* [What you are asked to do]: Setting pictures aside, output exactly the lines from the start of the records to the line with "-179,6 +179,13 @@", that line included.

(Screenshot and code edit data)
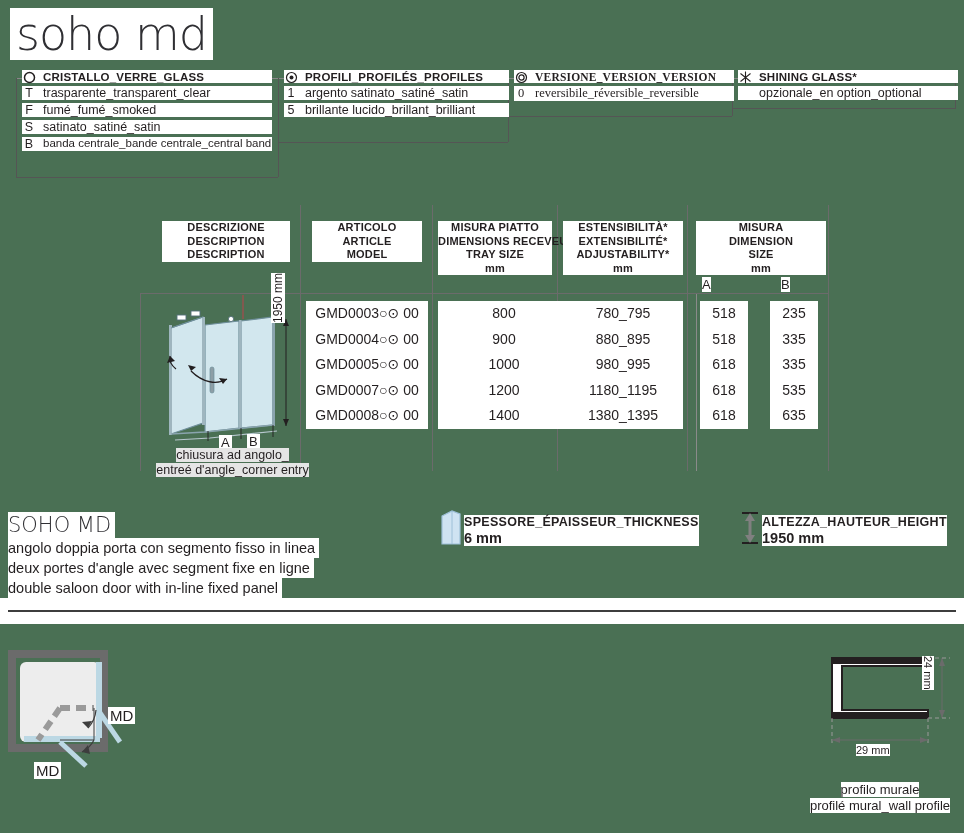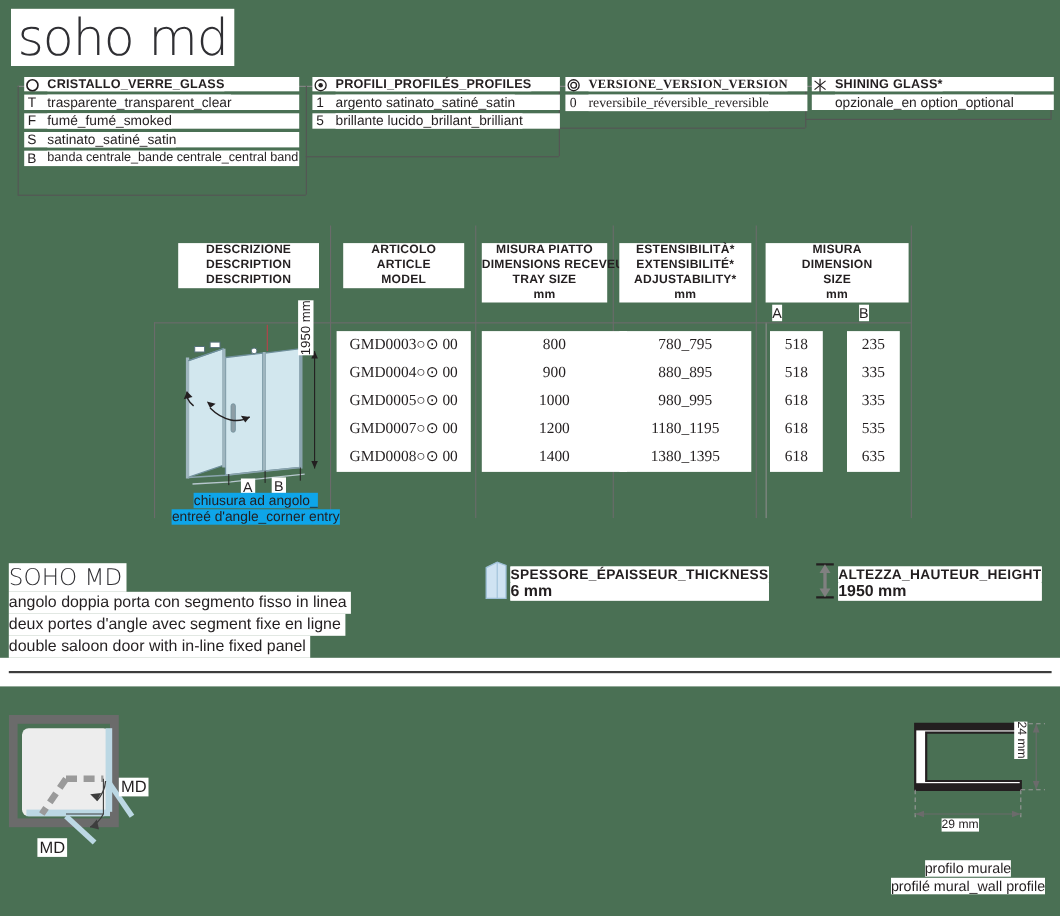--- a/index.html
+++ b/index.html
@@ -55,7 +55,7 @@
   .th .mm{font-weight:bold;}
   .row-txt{
     position:absolute;background:#fff;font-size:14px;
-    line-height:25.5px;white-space:nowrap;text-align:center;font-family:Liberation Serif, serif;
+    line-height:25.5px;white-space:nowrap;text-align:center;
   }
   .ab-lab{position:absolute;font-size:13px;background:#fff;}
 

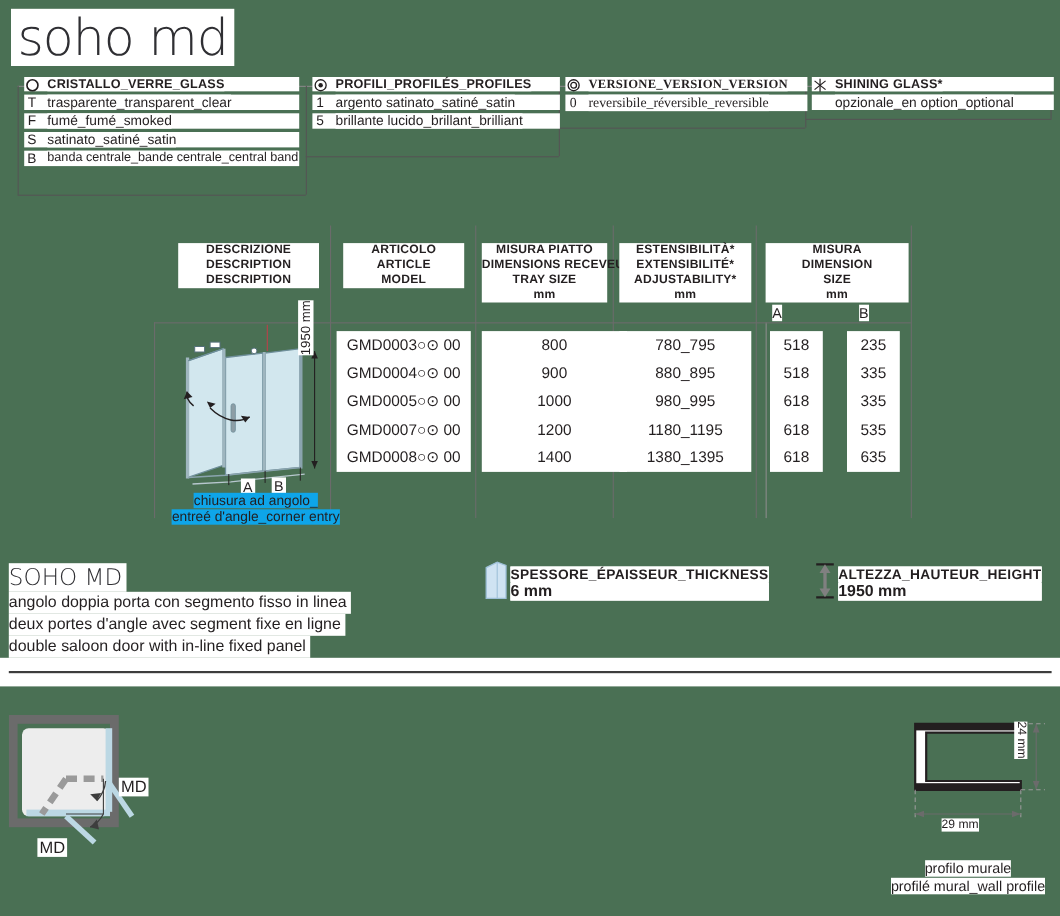--- a/index.html
+++ b/index.html
@@ -65,7 +65,7 @@
     position:absolute;left:140px;top:448px;width:185px;
     text-align:center;font-size:12.5px;line-height:15px;background:transparent;
   }
-  #draw-cap span{background:#0ea5e9;}
+  #draw-cap span{background:#e5e5e5;}
 
   
   #desc{position:absolute;left:8px;top:512px;}

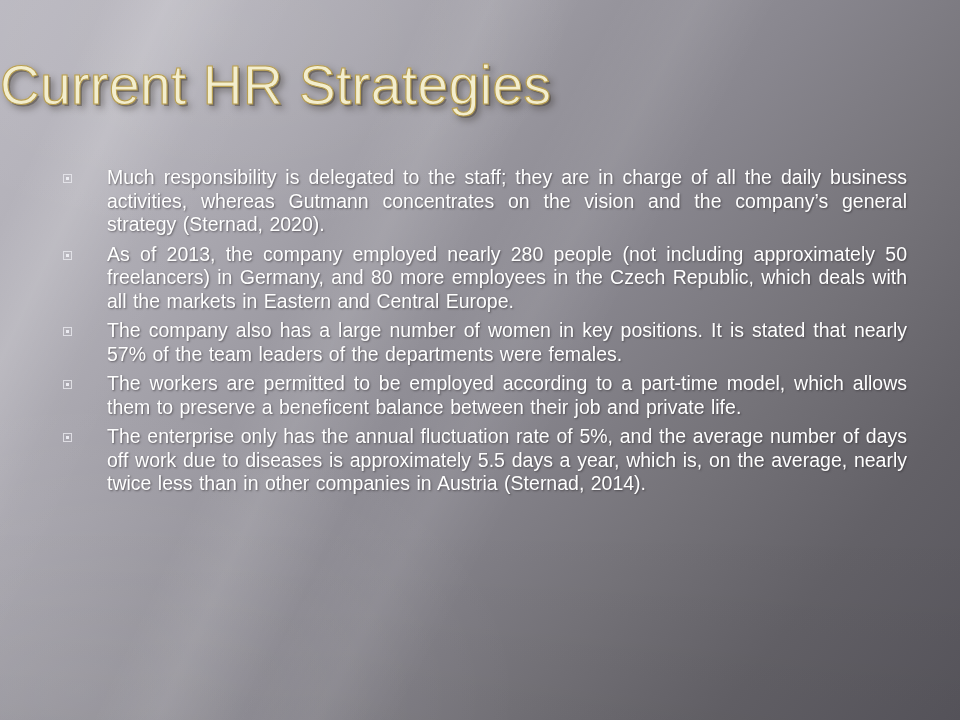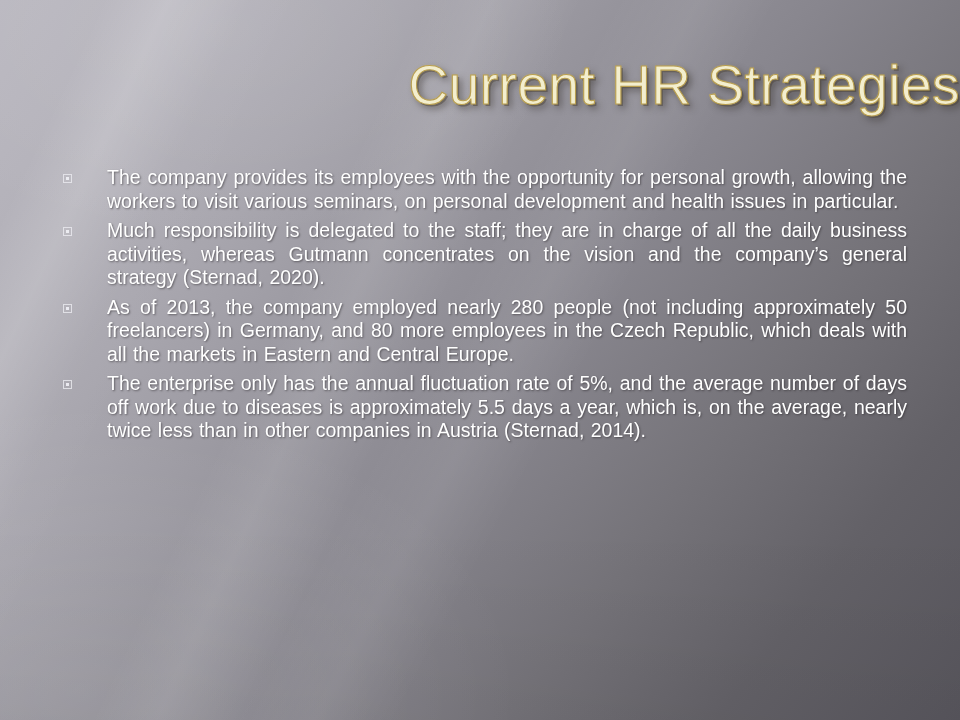--- a/index.html
+++ b/index.html
@@ -77,7 +77,7 @@
     left: 0;
     right: 0;
     top: 53px;
-    text-align: right;
+    text-align: left;
     font-size: 55px;
     line-height: 64px;
     letter-spacing: 0.5px;

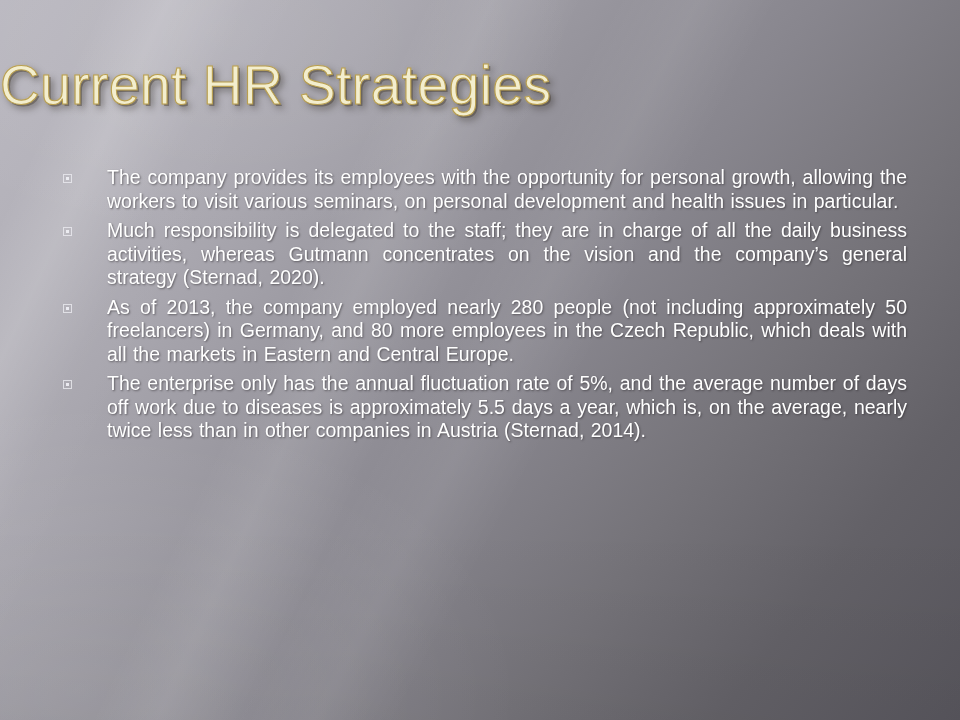--- a/index.html
+++ b/index.html
@@ -154,13 +154,6 @@
 
   <div class="body">
 
-    <div class="bullet-row">
-      <span class="bullet-marker">
-        <span class="outer"></span>
-          <span class="inner"></span>
-      </span>
-      <span class="bullet-text">The company provides its employees with the opportunity for personal growth, allowing the workers to visit various seminars, on personal development and health issues in particular.</span>
-    </div>
 
     <div class="bullet-row">
       <span class="bullet-marker">

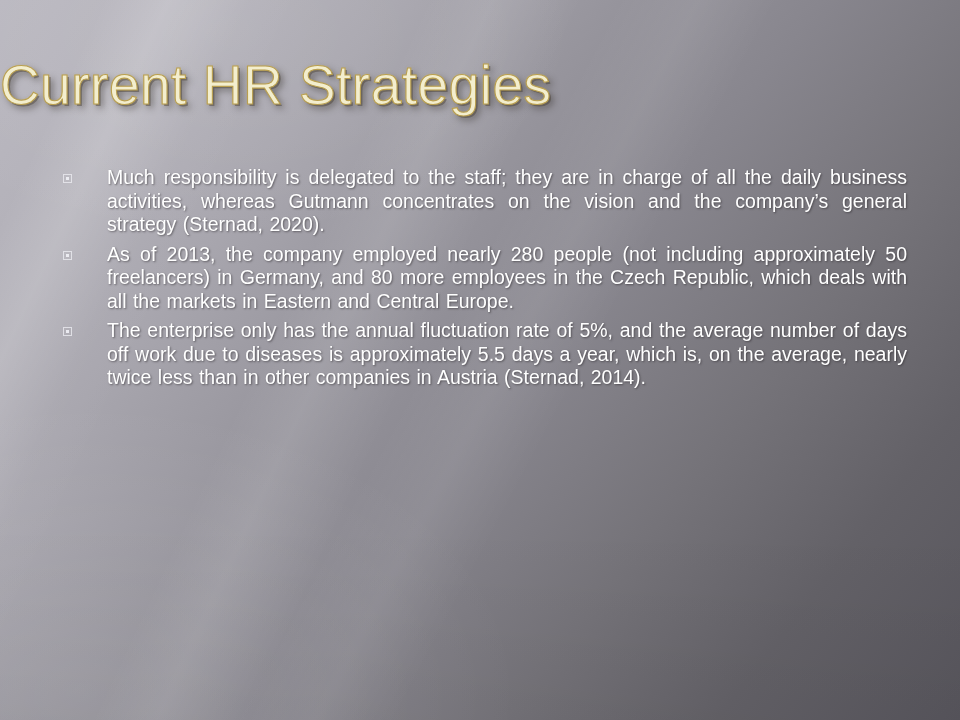--- a/index.html
+++ b/index.html
@@ -171,6 +171,13 @@
       <span class="bullet-text">As of 2013, the company employed nearly 280 people (not including approximately 50 freelancers) in Germany, and 80 more employees in the Czech Republic, which deals with all the markets in Eastern and Central Europe.</span>
     </div>
 
+    <div class="bullet-row">
+      <span class="bullet-marker">
+        <span class="outer"></span>
+          <span class="inner"></span>
+      </span>
+      <span class="bullet-text">The company also has a large number of women in key positions. It is stated that nearly 57% of the team leaders of the departments were females.</span>
+    </div>
 
 
     <div class="bullet-row">

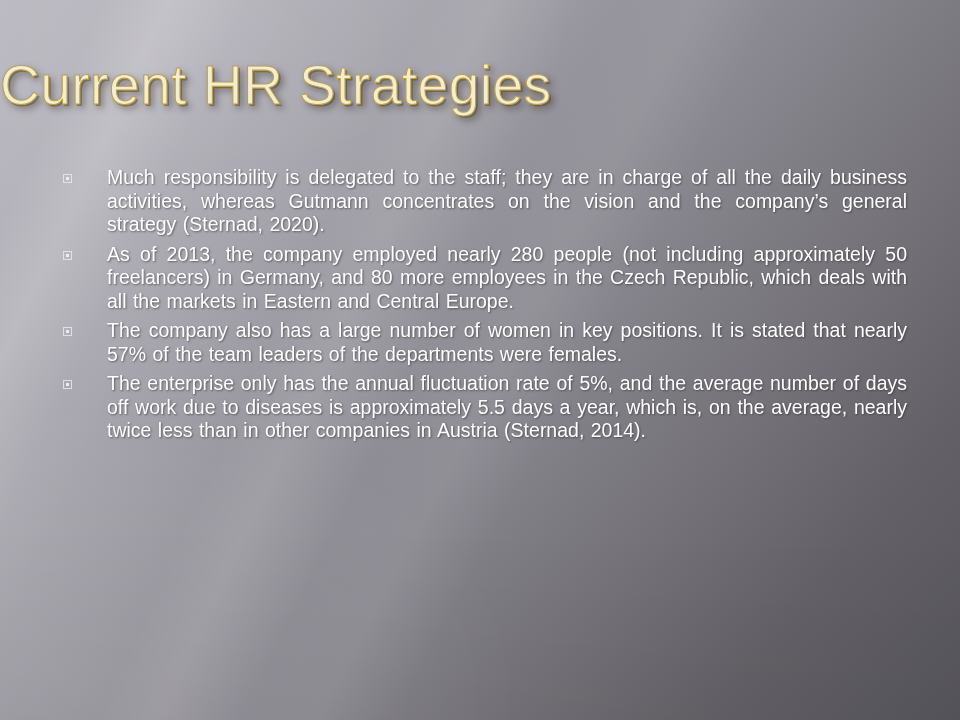--- a/index.html
+++ b/index.html
@@ -179,6 +179,13 @@
       <span class="bullet-text">The company also has a large number of women in key positions. It is stated that nearly 57% of the team leaders of the departments were females.</span>
     </div>
 
+    <div class="bullet-row">
+      <span class="bullet-marker">
+        <span class="outer"></span>
+          <span class="inner"></span>
+      </span>
+      <span class="bullet-text">The workers are permitted to be employed according to a part-time model, which allows them to preserve a beneficent balance between their job and private life.</span>
+    </div>
 
     <div class="bullet-row">
       <span class="bullet-marker">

* [Answer section]:
--- a/index.html
+++ b/index.html
@@ -55,7 +55,7 @@
   .th .mm{font-weight:bold;}
   .row-txt{
     position:absolute;background:#fff;font-size:14px;
-    line-height:25.5px;white-space:nowrap;text-align:center;font-family:Liberation Serif, serif;
+    line-height:25.5px;white-space:nowrap;text-align:center;
   }
   .ab-lab{position:absolute;font-size:13px;background:#fff;}
 

--- a/index.html
+++ b/index.html
@@ -65,7 +65,7 @@
     position:absolute;left:140px;top:448px;width:185px;
     text-align:center;font-size:12.5px;line-height:15px;background:transparent;
   }
-  #draw-cap span{background:#0ea5e9;}
+  #draw-cap span{background:#e5e5e5;}
 
   
   #desc{position:absolute;left:8px;top:512px;}

--- a/index.html
+++ b/index.html
@@ -77,7 +77,7 @@
     left: 0;
     right: 0;
     top: 53px;
-    text-align: right;
+    text-align: left;
     font-size: 55px;
     line-height: 64px;
     letter-spacing: 0.5px;

--- a/index.html
+++ b/index.html
@@ -154,13 +154,6 @@
 
   <div class="body">
 
-    <div class="bullet-row">
-      <span class="bullet-marker">
-        <span class="outer"></span>
-          <span class="inner"></span>
-      </span>
-      <span class="bullet-text">The company provides its employees with the opportunity for personal growth, allowing the workers to visit various seminars, on personal development and health issues in particular.</span>
-    </div>
 
     <div class="bullet-row">
       <span class="bullet-marker">

--- a/index.html
+++ b/index.html
@@ -171,6 +171,13 @@
       <span class="bullet-text">As of 2013, the company employed nearly 280 people (not including approximately 50 freelancers) in Germany, and 80 more employees in the Czech Republic, which deals with all the markets in Eastern and Central Europe.</span>
     </div>
 
+    <div class="bullet-row">
+      <span class="bullet-marker">
+        <span class="outer"></span>
+          <span class="inner"></span>
+      </span>
+      <span class="bullet-text">The company also has a large number of women in key positions. It is stated that nearly 57% of the team leaders of the departments were females.</span>
+    </div>
 
 
     <div class="bullet-row">

--- a/index.html
+++ b/index.html
@@ -179,6 +179,13 @@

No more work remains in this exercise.